On Thursday, September 13, even as the Fed was making its easing announcements in Washington, People's Bank of China officials met secretly in Shanghai with members of its private advisory board to get market input regarding its policies. The advisers told the People's Bank of China that interest rate cuts were having little or no favorable impact on business conditions in China. This was because of the short maturities of the funds the People's Bank of China was making available to the commercial banks. Banks could earn 3 percentage point spreads by borrowing cheaply from People's Bank of China and lending to commercial borrowers. The problem was there was no assurance that the low funding rates would remain low over the life of the loans. The People's Bank of China had never offered the "extended period" language that the Fed had offered banks in the United States. Our banks could borrow short and lend long with confidence that short-term rates would not spike before the loans were repaid.

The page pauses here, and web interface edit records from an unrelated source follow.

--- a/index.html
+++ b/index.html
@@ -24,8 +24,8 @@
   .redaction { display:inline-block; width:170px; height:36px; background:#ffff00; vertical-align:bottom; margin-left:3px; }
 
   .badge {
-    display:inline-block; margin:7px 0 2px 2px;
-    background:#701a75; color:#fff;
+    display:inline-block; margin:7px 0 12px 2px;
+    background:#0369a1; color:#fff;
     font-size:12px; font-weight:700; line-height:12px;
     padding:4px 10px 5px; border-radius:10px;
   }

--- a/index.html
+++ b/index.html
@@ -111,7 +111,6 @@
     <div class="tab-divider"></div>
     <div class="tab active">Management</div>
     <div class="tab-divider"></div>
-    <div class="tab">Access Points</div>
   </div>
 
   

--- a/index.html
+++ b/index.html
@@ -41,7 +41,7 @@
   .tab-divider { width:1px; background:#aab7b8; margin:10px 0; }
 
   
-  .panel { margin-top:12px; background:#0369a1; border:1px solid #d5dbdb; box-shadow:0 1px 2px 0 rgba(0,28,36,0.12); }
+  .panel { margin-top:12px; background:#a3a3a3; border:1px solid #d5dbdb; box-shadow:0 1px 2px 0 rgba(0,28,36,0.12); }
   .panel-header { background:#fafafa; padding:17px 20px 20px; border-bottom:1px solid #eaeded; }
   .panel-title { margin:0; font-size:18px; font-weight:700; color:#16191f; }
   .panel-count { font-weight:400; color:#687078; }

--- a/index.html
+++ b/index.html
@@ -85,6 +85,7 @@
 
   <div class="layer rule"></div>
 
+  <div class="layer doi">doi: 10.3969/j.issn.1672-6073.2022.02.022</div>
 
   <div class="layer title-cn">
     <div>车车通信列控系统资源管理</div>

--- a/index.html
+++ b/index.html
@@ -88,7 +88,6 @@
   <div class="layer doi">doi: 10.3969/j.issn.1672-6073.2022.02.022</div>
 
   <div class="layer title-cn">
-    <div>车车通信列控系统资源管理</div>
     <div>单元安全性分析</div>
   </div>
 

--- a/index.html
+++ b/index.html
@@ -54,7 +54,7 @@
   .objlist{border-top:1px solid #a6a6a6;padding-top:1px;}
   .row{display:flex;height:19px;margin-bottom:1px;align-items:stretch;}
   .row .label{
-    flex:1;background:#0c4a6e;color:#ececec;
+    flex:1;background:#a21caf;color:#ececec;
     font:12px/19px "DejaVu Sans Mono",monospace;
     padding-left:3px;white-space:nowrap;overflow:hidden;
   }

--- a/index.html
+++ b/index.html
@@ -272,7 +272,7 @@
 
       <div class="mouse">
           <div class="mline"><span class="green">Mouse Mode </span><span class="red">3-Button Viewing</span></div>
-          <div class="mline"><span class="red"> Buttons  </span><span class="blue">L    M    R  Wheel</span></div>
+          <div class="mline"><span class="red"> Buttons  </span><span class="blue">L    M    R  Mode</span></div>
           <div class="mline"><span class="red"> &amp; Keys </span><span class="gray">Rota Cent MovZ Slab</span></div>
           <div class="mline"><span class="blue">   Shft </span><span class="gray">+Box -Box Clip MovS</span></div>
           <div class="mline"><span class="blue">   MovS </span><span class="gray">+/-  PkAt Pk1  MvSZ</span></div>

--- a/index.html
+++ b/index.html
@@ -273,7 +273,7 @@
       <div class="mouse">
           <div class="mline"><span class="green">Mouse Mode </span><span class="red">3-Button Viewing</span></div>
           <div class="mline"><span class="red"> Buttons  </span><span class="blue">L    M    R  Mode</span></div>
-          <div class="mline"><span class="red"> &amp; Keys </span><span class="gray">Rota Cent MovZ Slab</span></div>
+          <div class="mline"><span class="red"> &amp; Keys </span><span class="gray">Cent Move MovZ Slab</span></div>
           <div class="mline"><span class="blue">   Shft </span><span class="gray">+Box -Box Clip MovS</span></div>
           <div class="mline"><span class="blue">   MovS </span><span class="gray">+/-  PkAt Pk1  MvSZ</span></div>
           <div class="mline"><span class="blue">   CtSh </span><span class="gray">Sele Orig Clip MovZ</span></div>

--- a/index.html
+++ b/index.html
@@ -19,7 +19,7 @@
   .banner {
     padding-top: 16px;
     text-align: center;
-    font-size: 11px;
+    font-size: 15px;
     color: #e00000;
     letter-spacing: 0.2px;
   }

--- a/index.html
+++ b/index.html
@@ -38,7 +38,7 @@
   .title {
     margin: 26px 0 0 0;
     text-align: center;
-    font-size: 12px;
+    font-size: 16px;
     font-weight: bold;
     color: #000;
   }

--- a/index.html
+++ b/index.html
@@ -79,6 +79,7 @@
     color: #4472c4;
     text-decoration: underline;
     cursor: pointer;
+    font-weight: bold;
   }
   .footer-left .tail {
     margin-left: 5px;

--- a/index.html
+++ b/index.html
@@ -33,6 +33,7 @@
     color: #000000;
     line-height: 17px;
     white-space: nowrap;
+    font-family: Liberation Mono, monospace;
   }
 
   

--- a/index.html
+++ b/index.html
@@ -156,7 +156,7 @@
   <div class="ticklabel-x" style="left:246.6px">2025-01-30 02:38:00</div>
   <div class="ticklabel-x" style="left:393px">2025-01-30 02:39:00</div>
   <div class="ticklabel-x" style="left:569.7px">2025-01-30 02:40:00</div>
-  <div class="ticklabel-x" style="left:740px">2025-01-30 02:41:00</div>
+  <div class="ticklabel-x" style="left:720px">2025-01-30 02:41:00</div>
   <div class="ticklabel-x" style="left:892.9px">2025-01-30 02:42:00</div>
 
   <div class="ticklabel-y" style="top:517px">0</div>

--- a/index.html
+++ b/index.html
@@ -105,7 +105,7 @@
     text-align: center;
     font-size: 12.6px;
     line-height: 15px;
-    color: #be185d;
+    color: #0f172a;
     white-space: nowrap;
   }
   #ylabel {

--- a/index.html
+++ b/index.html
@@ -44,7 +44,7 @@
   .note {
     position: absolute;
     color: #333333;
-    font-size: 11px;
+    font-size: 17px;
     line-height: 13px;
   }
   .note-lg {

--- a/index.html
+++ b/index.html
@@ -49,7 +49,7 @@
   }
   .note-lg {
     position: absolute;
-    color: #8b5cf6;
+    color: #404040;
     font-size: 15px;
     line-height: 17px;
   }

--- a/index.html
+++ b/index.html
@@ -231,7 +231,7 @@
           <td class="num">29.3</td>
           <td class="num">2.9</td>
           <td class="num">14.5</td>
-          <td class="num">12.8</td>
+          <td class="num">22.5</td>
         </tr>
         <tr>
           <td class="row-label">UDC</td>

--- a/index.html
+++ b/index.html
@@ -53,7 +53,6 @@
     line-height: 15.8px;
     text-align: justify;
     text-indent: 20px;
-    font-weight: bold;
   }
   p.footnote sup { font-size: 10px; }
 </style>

Chinese banks had no such assurance and therefore would not make the needed loans.
The private advisers told the People's Bank of China that the best way to get commercial bank lending and money supply growing again in China was to lower bank reserve requirements and loan-to-deposit ratio requirements. Both of these moves would allow Chinese banks to make more loans using the same capital base they had already. This increased leverage would increase returns on equity for the banks and offset some of the risk of borrowing short and lending long.
It is highly likely that the People's Bank of China will follow the advice provided to them. Look for the People's Bank of China to cut either the reserve ratio or the loan-to-deposit ratio, or both, in the next 30 days. This ease, along with ramped up infrastructure spending, should give the Chinese economy the boost it needs to grow above expectations through the end of 2012 and into 2013.
With important elections looming in Germany, Italy, and the United States, and a leadership change in China, it is fortunate for the power elites in the three major currency zones that the their central banks have seen fit to provide monetary ease in a timely and seemingly coordinated way. Call it three easy pieces. Things will not be so easy for the citizens in all three areas when they suffer the inflation that will eventually follow.